29.06.2023 | aktual.: 29.06.2023 10:19
Zalogowani mogą więcej
Możesz zapisać ten artykuł na później. Znajdziesz go potem na swoim koncie użytkownika
Fabryka Stellantisa w podwiedeńskim Aspern oficjalnie kończy działalność. To zakłady należące do Opla, które zajmowały się głównie produkcją manualnych skrzyń biegów.
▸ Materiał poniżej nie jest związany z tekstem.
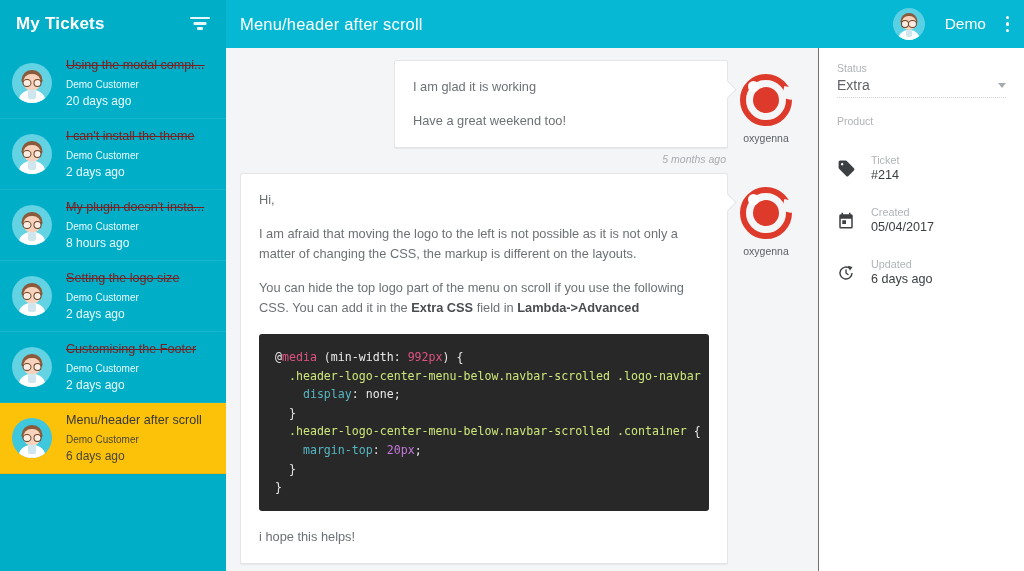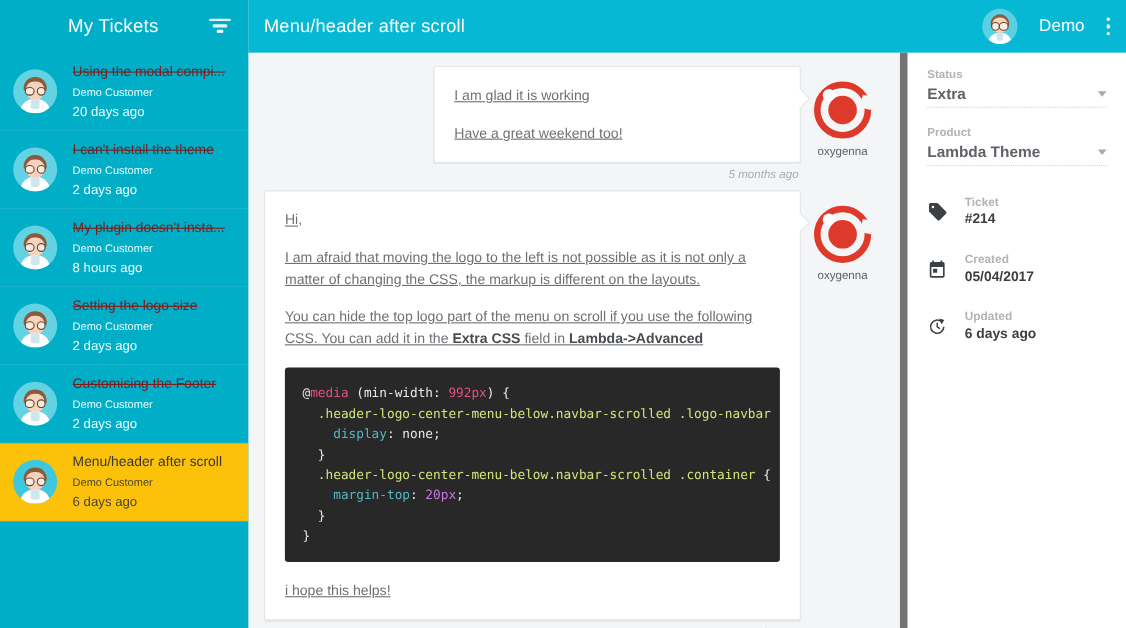"My Tickets" #sidebar-title { font-weight: 400 -> 700; text-align: center -> none }
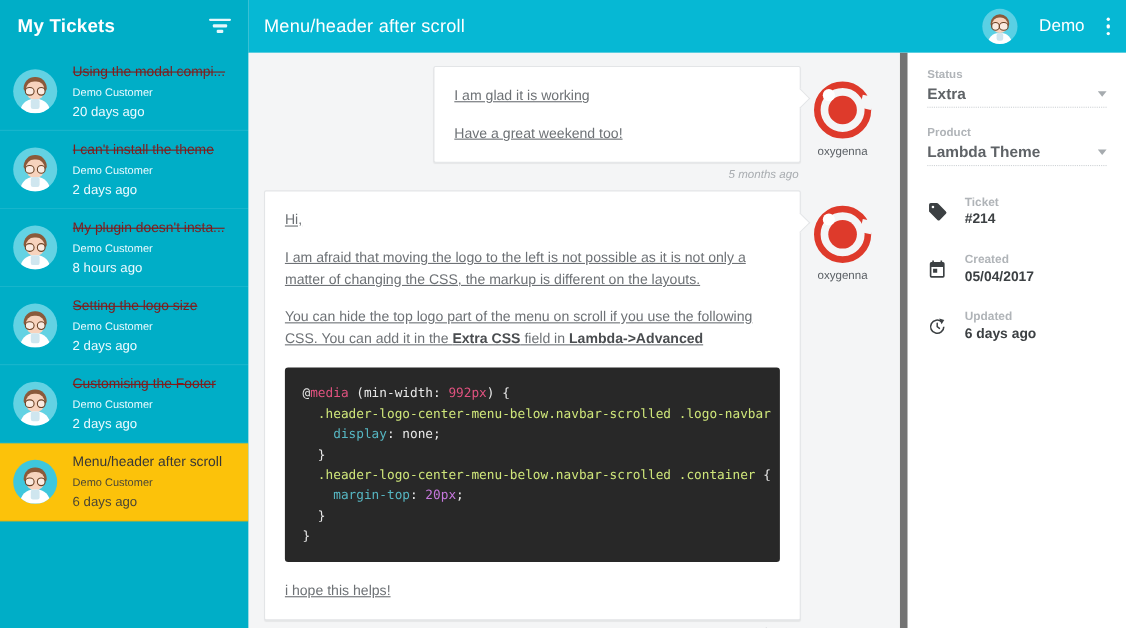"Status" #rightpanel { border-left: 7px solid #737373 -> 1px solid #737373; font-weight: bold -> none }
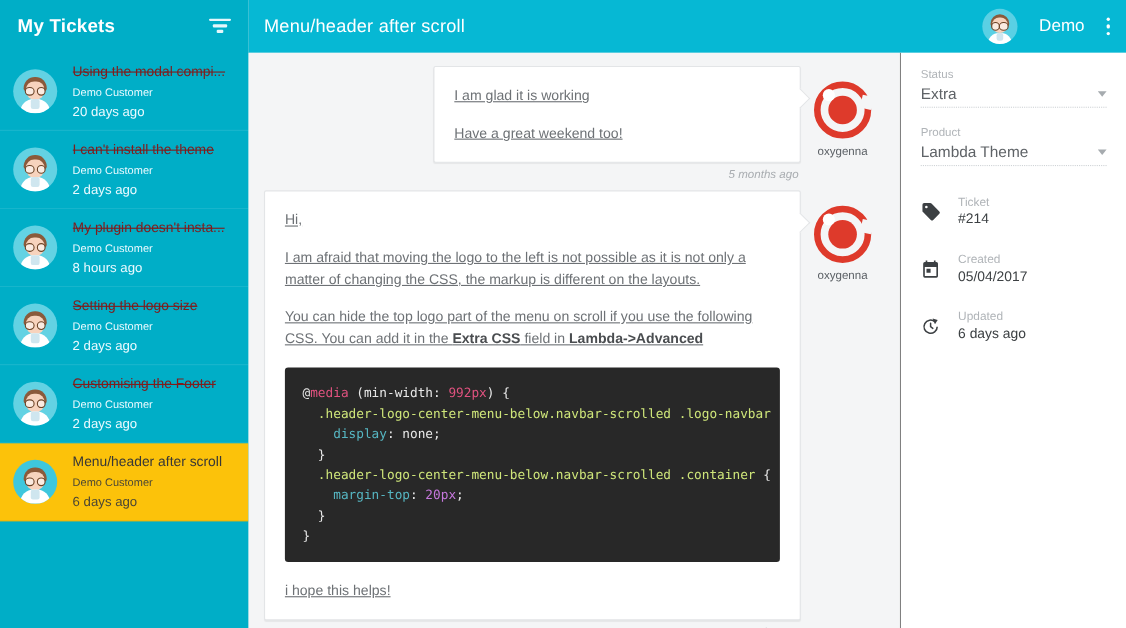"I am glad it is" .bubble p { text-decoration: underline -> none }
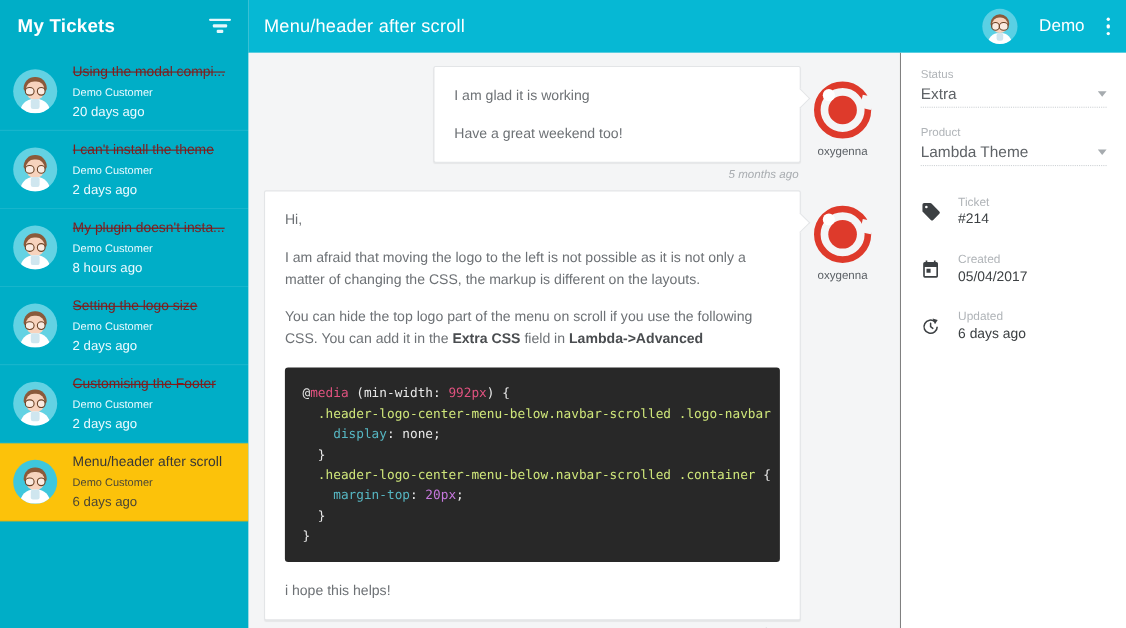"Lambda Theme" div.field-select { html: <div> <span>Lambda Theme</span> <i></i> </div> -> none }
Stellantis będący właścicielem marki wydał oświadczenie dotyczące decyzji.
Jak informuje agencja Reuters, głównym powodem jest spadek zainteresowania manualnymi skrzyniami oraz priorytet na rozwój elektromobilności. Fabryka w Aspern to nieduża placówka, zatrudniająca około 300 osób.
W związku ze zmianami ich stanowiska są zagrożone. Niewykluczone jednak, że część z pracowników dostanie zatrudnienie w innych europejskich przedstawicielstwach firmy.
Podobnych przypadków dotyczących producentów manualnych skrzyń biegów może być w przyszłości więcej. Większość marek wycofuje się bowiem z tego rozwiązania. W segmentach premium automat jest już oczywistością. Zyskuje też na popularności w tańszych pojazdach. Przykładem jest chociażby Volkswagen, który już dwa lata temu zapowiedział odejście od manuali.